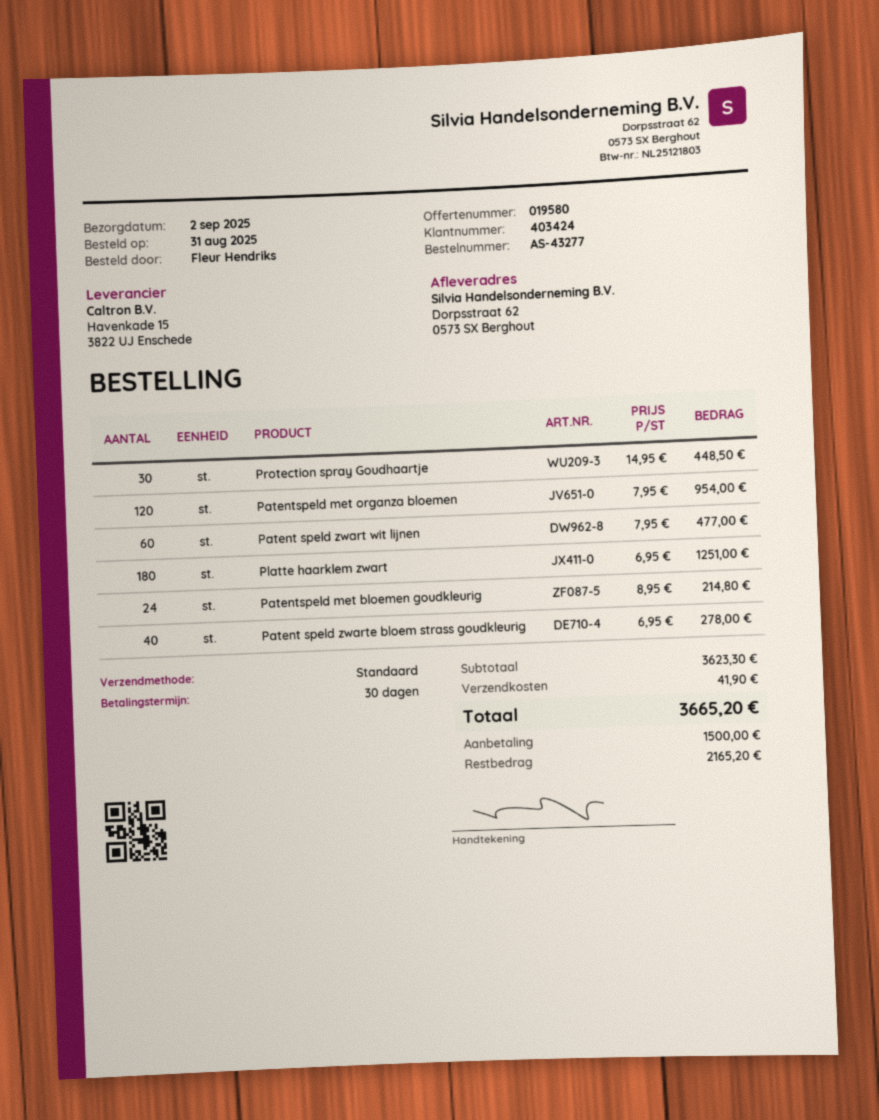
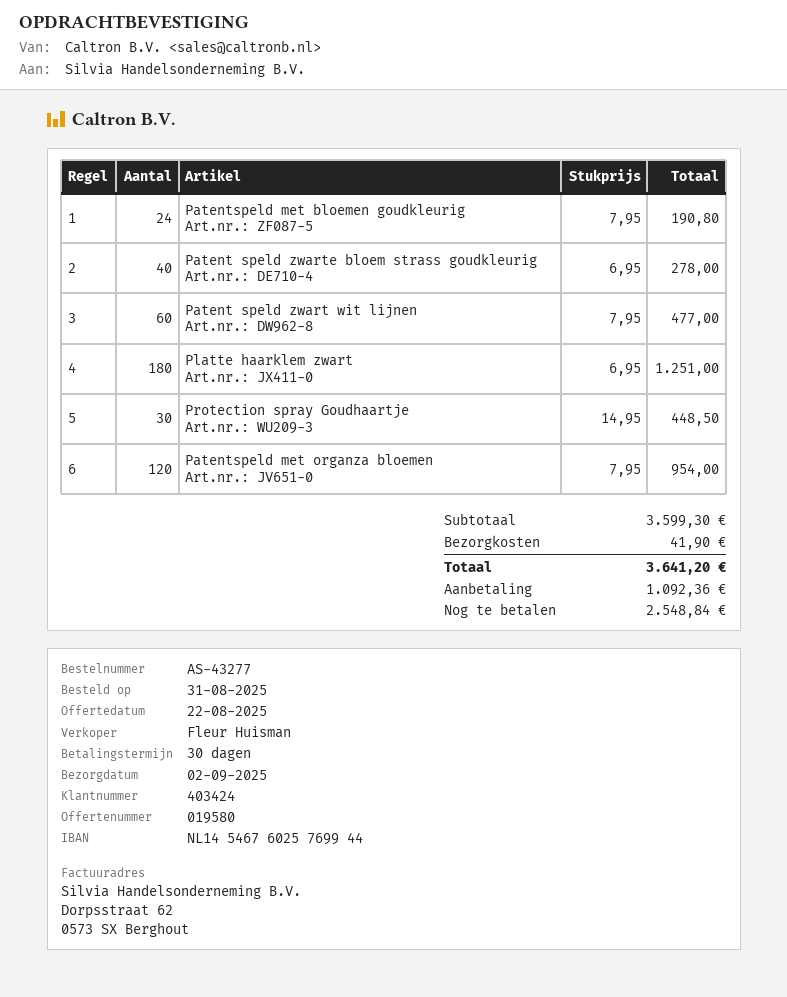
Patentspeld met bloemen goudkleurig: 24 x 8.95 = 214.80 -> 24 x 7.95 = 190.80
subtotal: 3623.30 -> 3599.30
total: 3665.20 -> 3641.20
deposit: 1500.00 -> 1092.36
balance: 2165.20 -> 2548.84

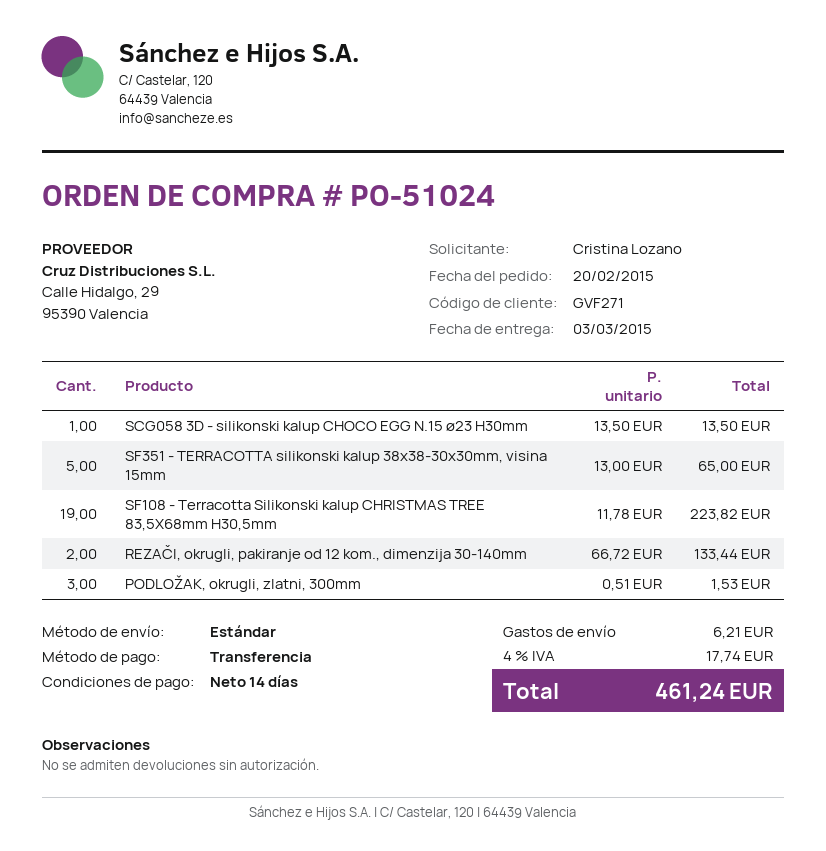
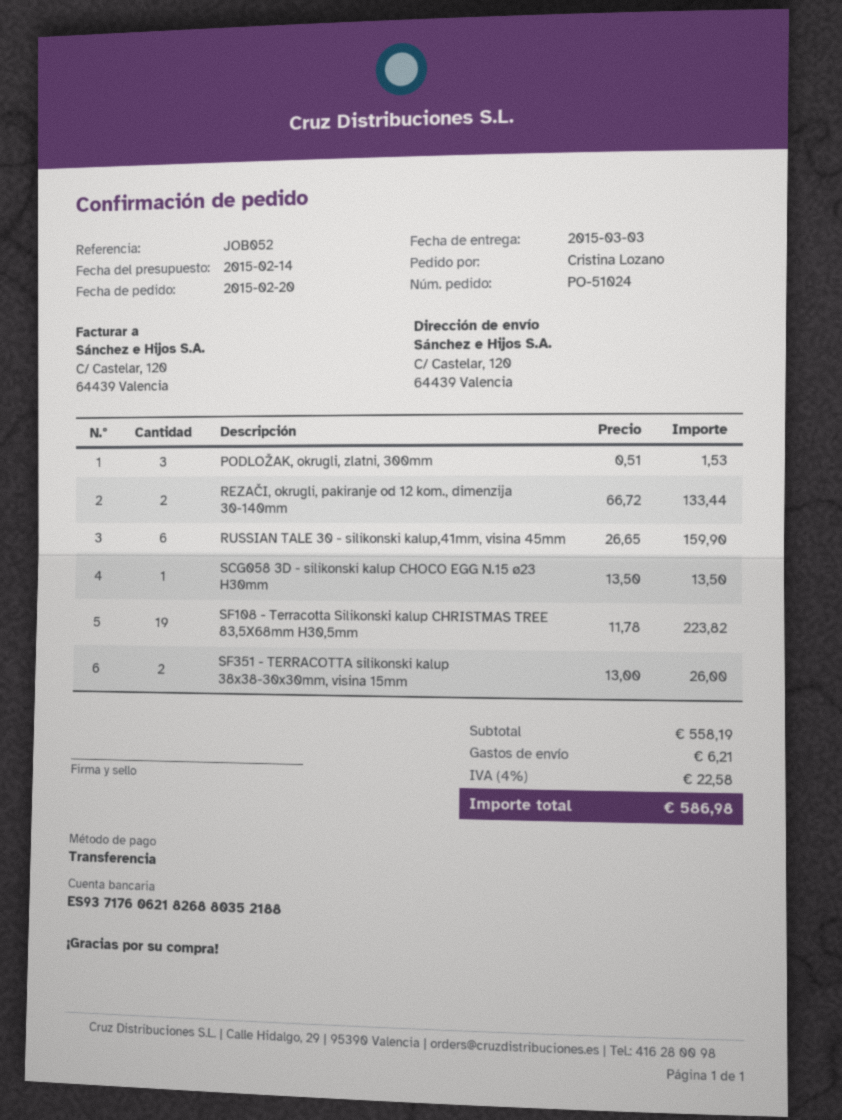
SF351 - TERRACOTTA silikonski kalup 38x38-30x30mm, visina 15mm: 5 x 13.00 = 65.00 -> 2 x 13.00 = 26.00
RUSSIAN TALE 30 - silikonski kalup,41mm, visina 45mm: none -> 6 x 26.65 = 159.90
tax: 4% = 17.74 -> 4% = 22.58
total: 461.24 -> 586.98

### Action item
Restate word for word the lines beginning with the one that contains "subtotal: 3623.30 -> 3599.30" and ending with the last line of the listing; pictures stay out.

### Result of the exercise
subtotal: 3623.30 -> 3599.30
total: 3665.20 -> 3641.20
deposit: 1500.00 -> 1092.36
balance: 2165.20 -> 2548.84

SF351 - TERRACOTTA silikonski kalup 38x38-30x30mm, visina 15mm: 5 x 13.00 = 65.00 -> 2 x 13.00 = 26.00
RUSSIAN TALE 30 - silikonski kalup,41mm, visina 45mm: none -> 6 x 26.65 = 159.90
tax: 4% = 17.74 -> 4% = 22.58
total: 461.24 -> 586.98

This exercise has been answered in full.